- Directed by: Jacqui Culliton
- Presented by: Noel Ferrier
- Country of origin: Australia
- Original language: English
- No. of series: 1
- No. of episodes: 13

Production
- Executive producers: Lloyd Capps Jacqui Culliton
- Running time: 30 minutes

Original release
- Network: ABC TV
- Release: 5 October – 18 December 1978

= Micro Macro =

Australian game show

Micro Macro is a 1978 Australian television panel game show broadcast on the Australian Broadcasting Corporation. It was based on the European show of the same name. Hosted by Noel Ferrier it featured two teams of two competing to identify images flashed on a screen. Teams were led by Carol Raye and Jimmy Hannan and featured celebrity guests. First shown on Thursdays at 8pm it shifted to Mondays at 6pm due to poor ratings.

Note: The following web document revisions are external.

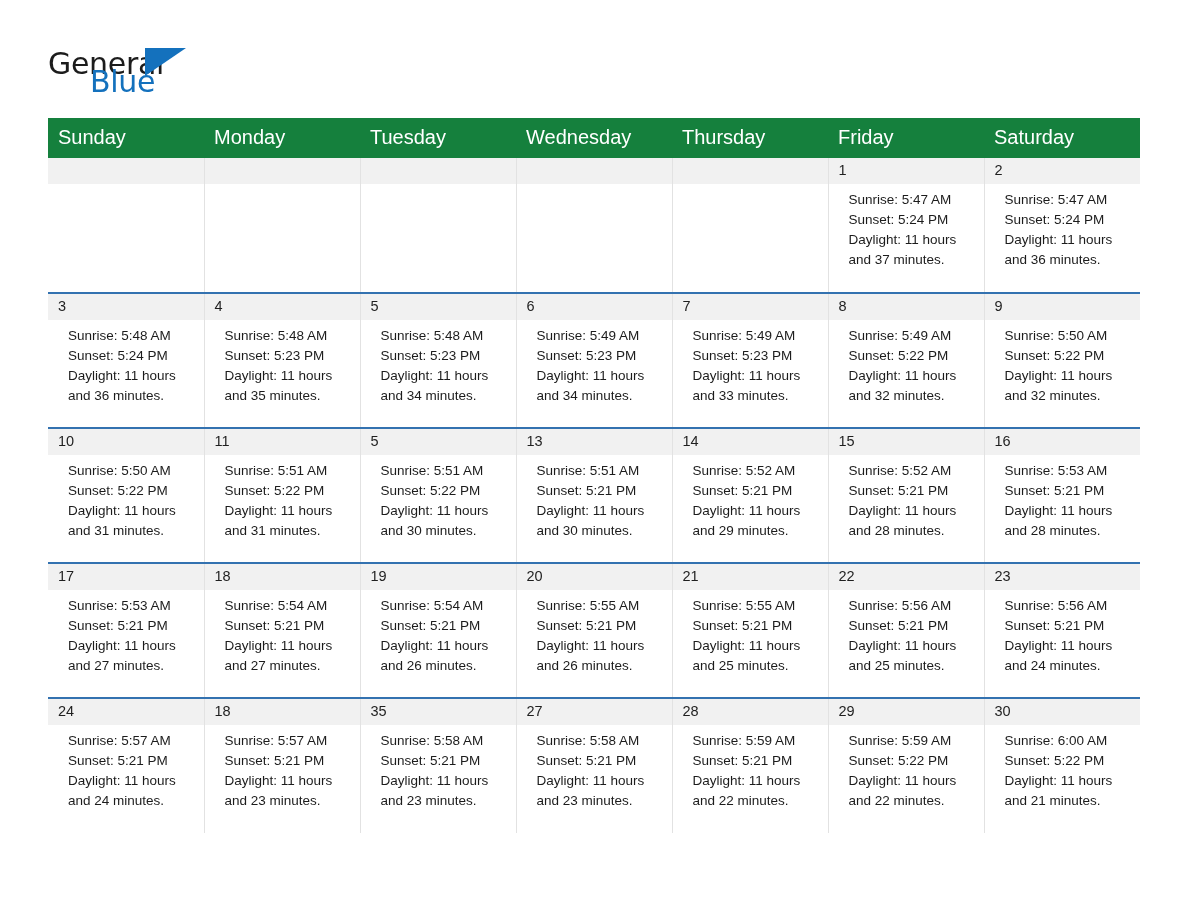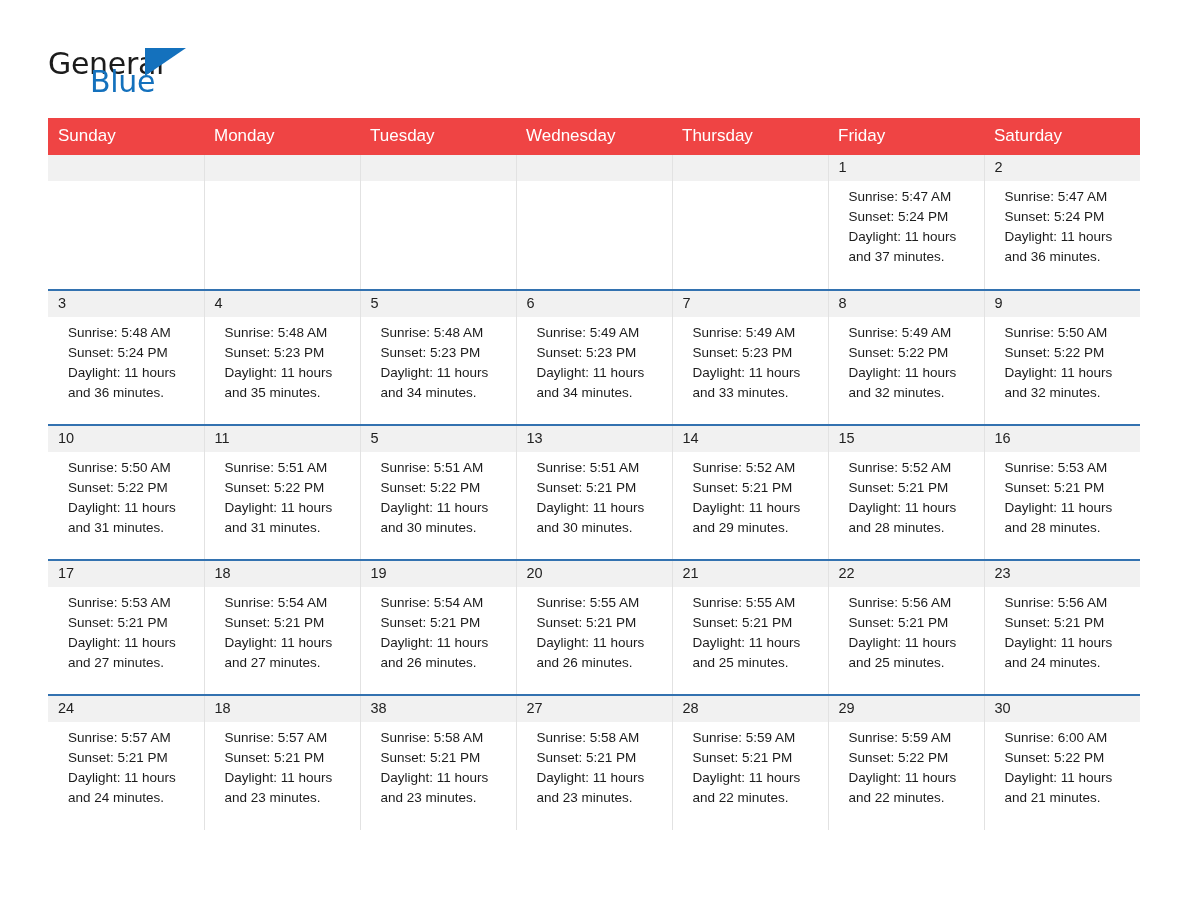--- a/index.html
+++ b/index.html
@@ -101,9 +101,9 @@
   .calendar col { width: 156px; }
 
   thead th {
-    background: #ef4444;
+    background: #15803d;
     color: #ffffff;
-    font-size: 17px;
+    font-size: 20px;
     font-weight: 400;
     text-align: left;
     padding: 8px 0 9px 10px;

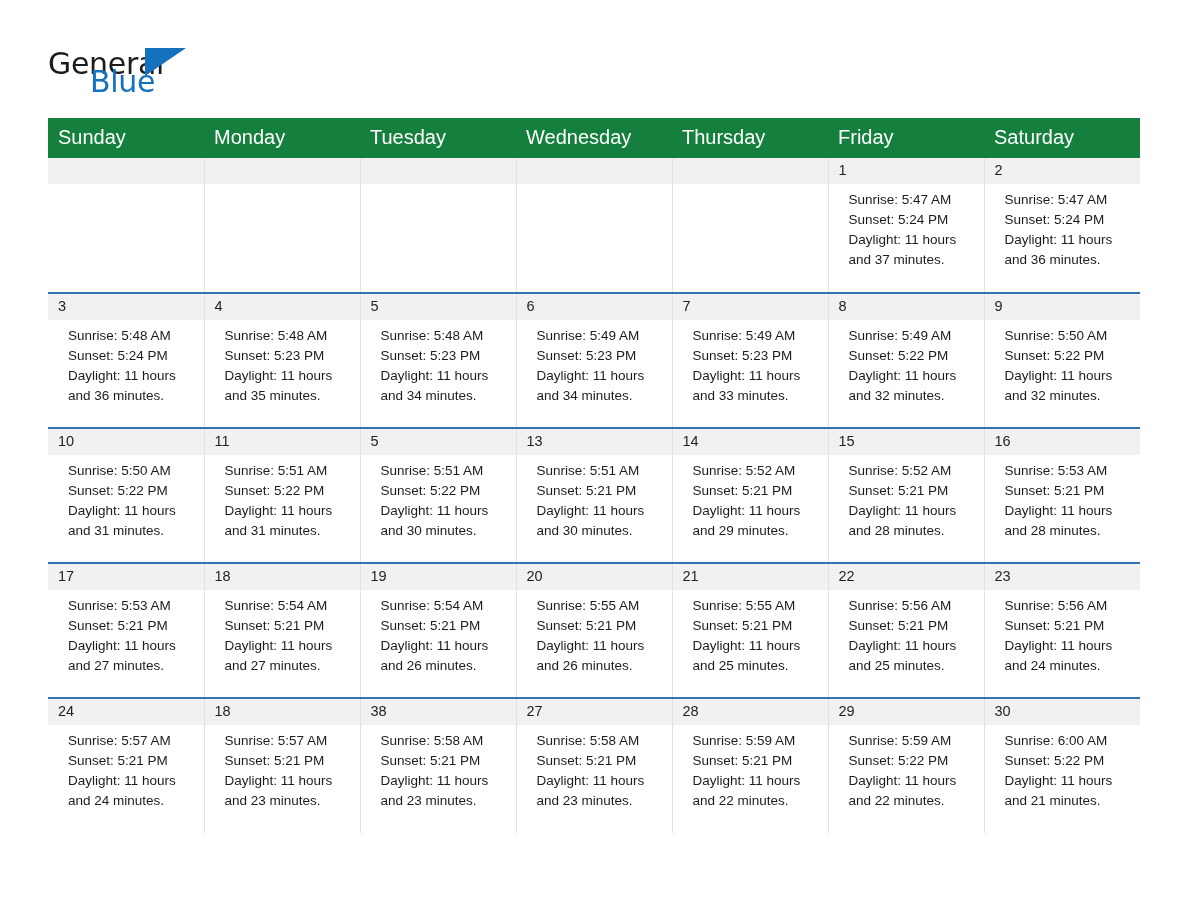--- a/index.html
+++ b/index.html
@@ -500,7 +500,7 @@
           </td>
           <td class="">
             <div class="cell-inner">
-              <div class="daynum-band">38</div>
+              <div class="daynum-band">35</div>
               <div class="cell-body">
                 <div>Sunrise: 5:58 AM</div>
                 <div>Sunset: 5:21 PM</div>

In the Age John Teerds said of the first episode "Although Ferrier claims to be "the worst
compere in Australia", it is expected his control of the show will improve with practice. There are some faults which could be overcome with practice and with tighter direction." The Sun-Herald's Dale Plummer said "If you have a spare half-hour for a spot of minor brain exercise, Micro Macro could be fun, but the game is slow and the scoring obscure."

The Age's Dennis Pryor noted "The admirable Noel Ferrier rightly treats the whole thing as an absurd joke. giving his imitation of a rogue elephant waving his trunk at the sheer idiocy of the whole thing." He says that three weeks in "The regular panellists are beginning to settle down and give the show some shape."